Fourth, we must plan our future and not operate out of habit or in reaction to outside events. We must not embrace an ethic that perpetuates the past for its own sake. This is especially hard for a college to do. The ethic of fidelity to the past, however, stands in marked opposition to the ethic of innovation. And these are, in fact, ethics. Put simply, the first says we ought to act tomorrow as we acted today, just because today was good enough, or comfortable enough, or the way we’ve always done things. The second, in contrast, says we ought to act in new ways that advance our mission, and we have chosen the second. Always tethered to our stated Core Values, we should pursue institutional reinvention as it serves our strategic needs.

Strategic Planning for 2020
This brings me to my final subject, strategic planning. As you know, this year we are renewing our Strategic Plan for the College. We must build on the fundamental self-definitions and goals we set for ourselves five years ago. In this sense, we are not starting from scratch, but evaluating how times and circumstances may have changed since 2008 and ask ourselves what objectives have we completed, which are we progressing toward and which no longer seem desirable or attainable. What time horizon should we use in this reflection? I urge us to imagine what Elmhurst College should look like 20 years from now, and then ask ourselves, in very specific terms, what steps should we take over the next five or six years to get there? Already, through the Advisory Council for Strategic Planning (ACSP), we have held listening and discussion sessions with the key College constituencies of students, members of the Administrative Council and Trustees. Today the faculty as a whole will discuss the College’s future during their retreat, thus taking a very important step in our planning process.

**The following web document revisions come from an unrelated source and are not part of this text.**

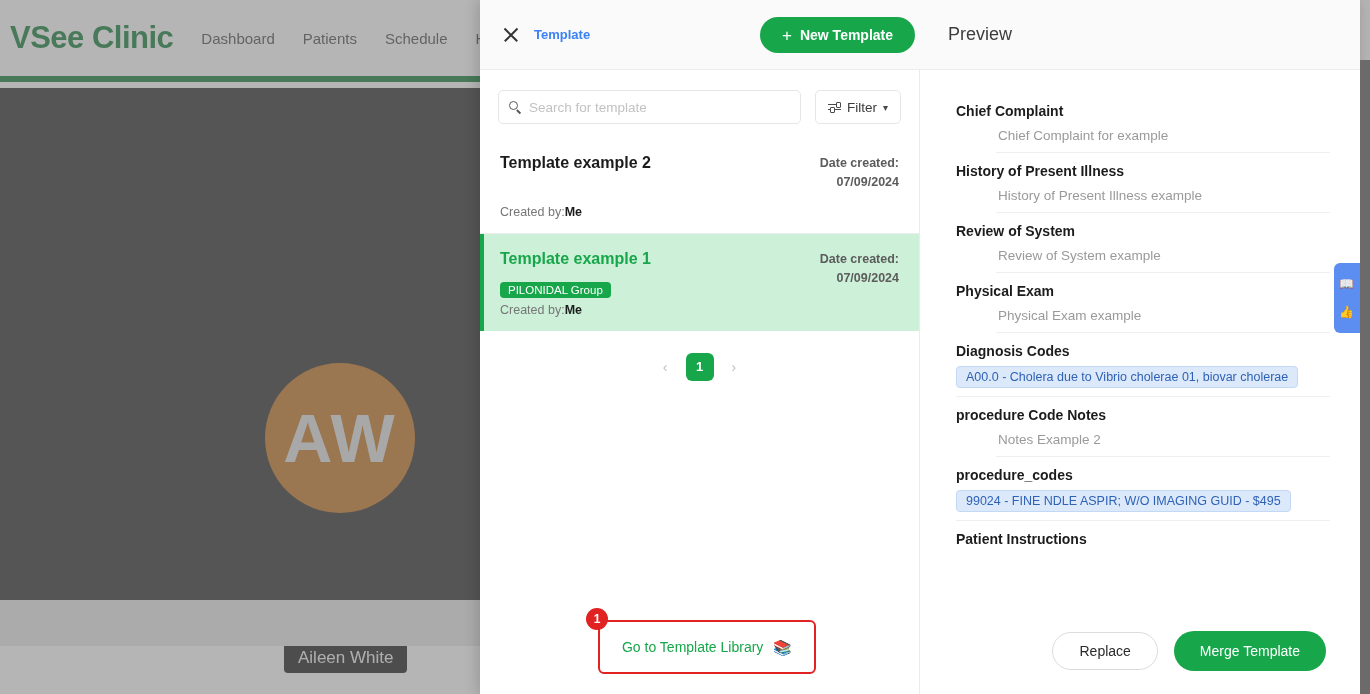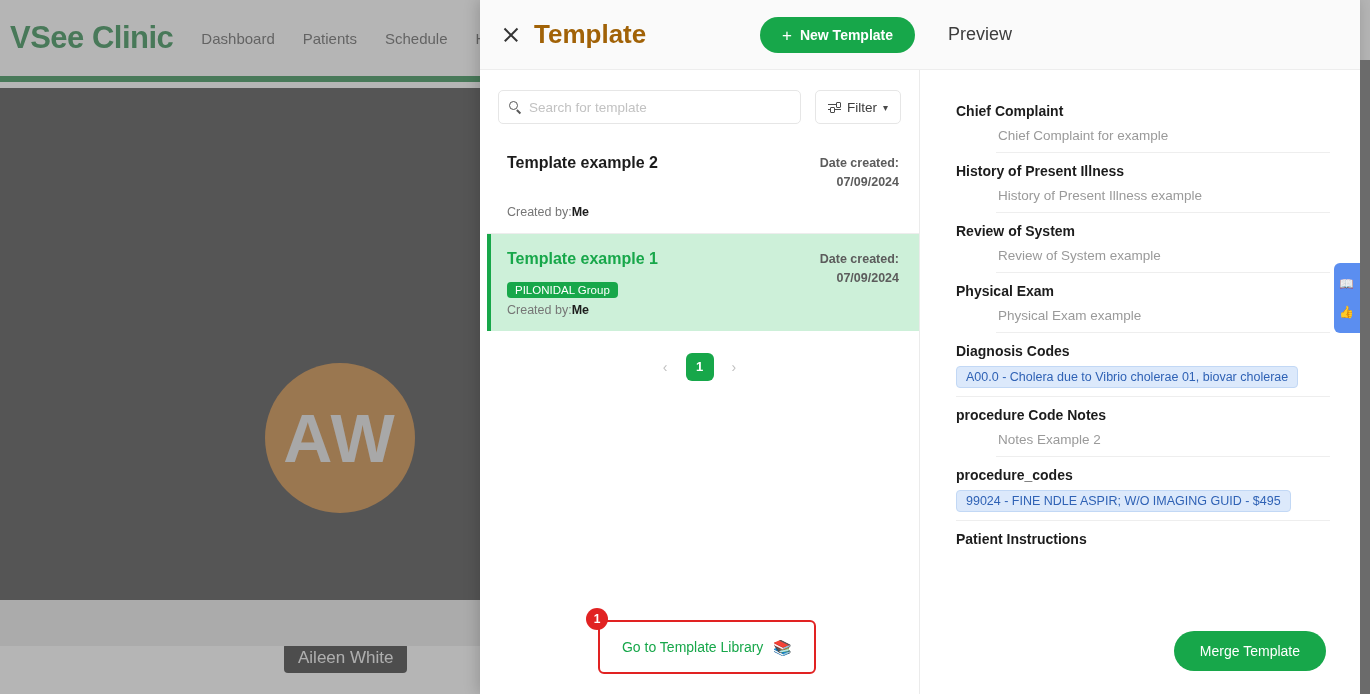--- a/index.html
+++ b/index.html
@@ -66,21 +66,21 @@
   }
   .close-icon {
     margin-left: 22px; width: 18px; height: 18px; position: relative; cursor: pointer;
   }
   .close-icon::before, .close-icon::after {
     content: ""; position: absolute; left: 0; top: 8px; width: 18px; height: 1.6px;
     background: #333;
   }
   .close-icon::before { transform: rotate(45deg); }
   .close-icon::after  { transform: rotate(-45deg); }
-  .modal-title { margin-left: 14px; font-size: 26px; color: #a16207; font-weight: 600; }
+  .modal-title { margin-left: 14px; font-size: 13px; color: #3b82f6; font-weight: 600; }
   .new-template-btn {
     position: absolute; left: 280px; top: 17px;
     background: #17a74a; color: #fff; border: none; border-radius: 20px;
     height: 36px; padding: 0 22px; font-size: 14px; font-weight: 600;
     display: flex; align-items: center; gap: 8px; cursor: pointer;
     font-family: "Liberation Sans", sans-serif;
   }
   .new-template-btn .plus { font-size: 17px; line-height: 1; font-weight: 400; }
   .preview-title {
     position: absolute; left: 468px; top: 24px;
@@ -127,21 +127,21 @@
   .sliders-icon span:nth-child(1) { top: 2px; }
   .sliders-icon span:nth-child(2) { top: 7px; }
   .sliders-icon span::after {
     content: ""; position: absolute; top: -1.6px; width: 3.2px; height: 4.5px;
     border: 1.3px solid #4a4a4a; background: #fff; border-radius: 1px;
   }
   .sliders-icon span:nth-child(1)::after { left: 8px; }
   .sliders-icon span:nth-child(2)::after { left: 2px; }
   .chev { font-size: 10px; color: #4a4a4a; }
 
-  .tpl-list { margin-top: 14px; padding-left: 7px; }
+  .tpl-list { margin-top: 14px; }
   .tpl-item {
     position: relative; padding: 16px 20px 14px 20px;
     border-bottom: 1px solid #ededed; cursor: pointer;
   }
   .tpl-item.selected { background: #cdf0d9; border-bottom: none; }
   .tpl-item.selected::before {
     content: ""; position: absolute; left: 0; top: 0; bottom: 0; width: 4px;
     background: #17a74a;
   }
   .tpl-row { display: flex; justify-content: space-between; align-items: flex-start; }
@@ -376,20 +376,21 @@
           </div>
 
           <div class="field">
             <div class="field-label">Patient Instructions</div>
 
           </div>
 
         </div>
 
         <div class="preview-footer">
+          <button class="btn-replace">Replace</button>
           <button class="btn-merge">Merge Template</button>
         </div>
       </div>
 
     </div>
   </div>
 
   <div class="help-widget">
     <span class="wi">📖</span>
     <span class="wi">👍</span>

I am very grateful to you, our faculty, for focusing on the important subject of strategic planning as part of your opening exercises for the year and I look forward to learning your thoughts on our institutional priorities and continuing the dialogue in the months to come.

And make no mistake—strategic planning is the most important work we as a community can do right now. The fact that we have challenges to our operating budget in no way diminishes the need for strategic planning. Quite the contrary. At a time of scarcity of resources and fiscal constraint, it is all the more imperative that we think carefully about our long-term distributional choices and order them as soberly and strategically as possible. Similarly, it is vital for us as a community to imagine new ways of significant, mission-driven revenue growth. In the coming weeks and months, the ACSP will hold discussion sessions with other constituencies including our staff and administrators and our alumni. Our goal is to complete a draft of the revised Plan by the end of the calendar year and have a final version of the Strategic Plan for Elmhurst College 2014–2020 to the Board of Trustees for approval at their March meeting.

Conclusion
In conclusion, to sum up the state of Elmhurst College, it is clear that we are passing through a critical period in our history which will require us to embrace an ethic of innovation, but if we do, we will emerge stronger and more relevant to higher education. The intellectual and personal preparation of young people for lives of meaningful and productive work and service will always remain our centerpiece but we can no longer look to it to serve as the single or even the primary driver of our critically important net revenues.

That’s where innovation comes in and that’s where all of you can make a difference. Please play your role in designing Elmhurst College to be an effective institution 20 years hence. The College needs your ideas and your initiative, your constructive engagement with our challenges and your receptiveness to change and reasonable risk-taking. Above all, keep positive! Be an active part of the strategic planning process this year and help shape the next generation of Elmhurst College. Our students deserve no less. Thank you all for everything you do for the College, and have a great start to the new academic year.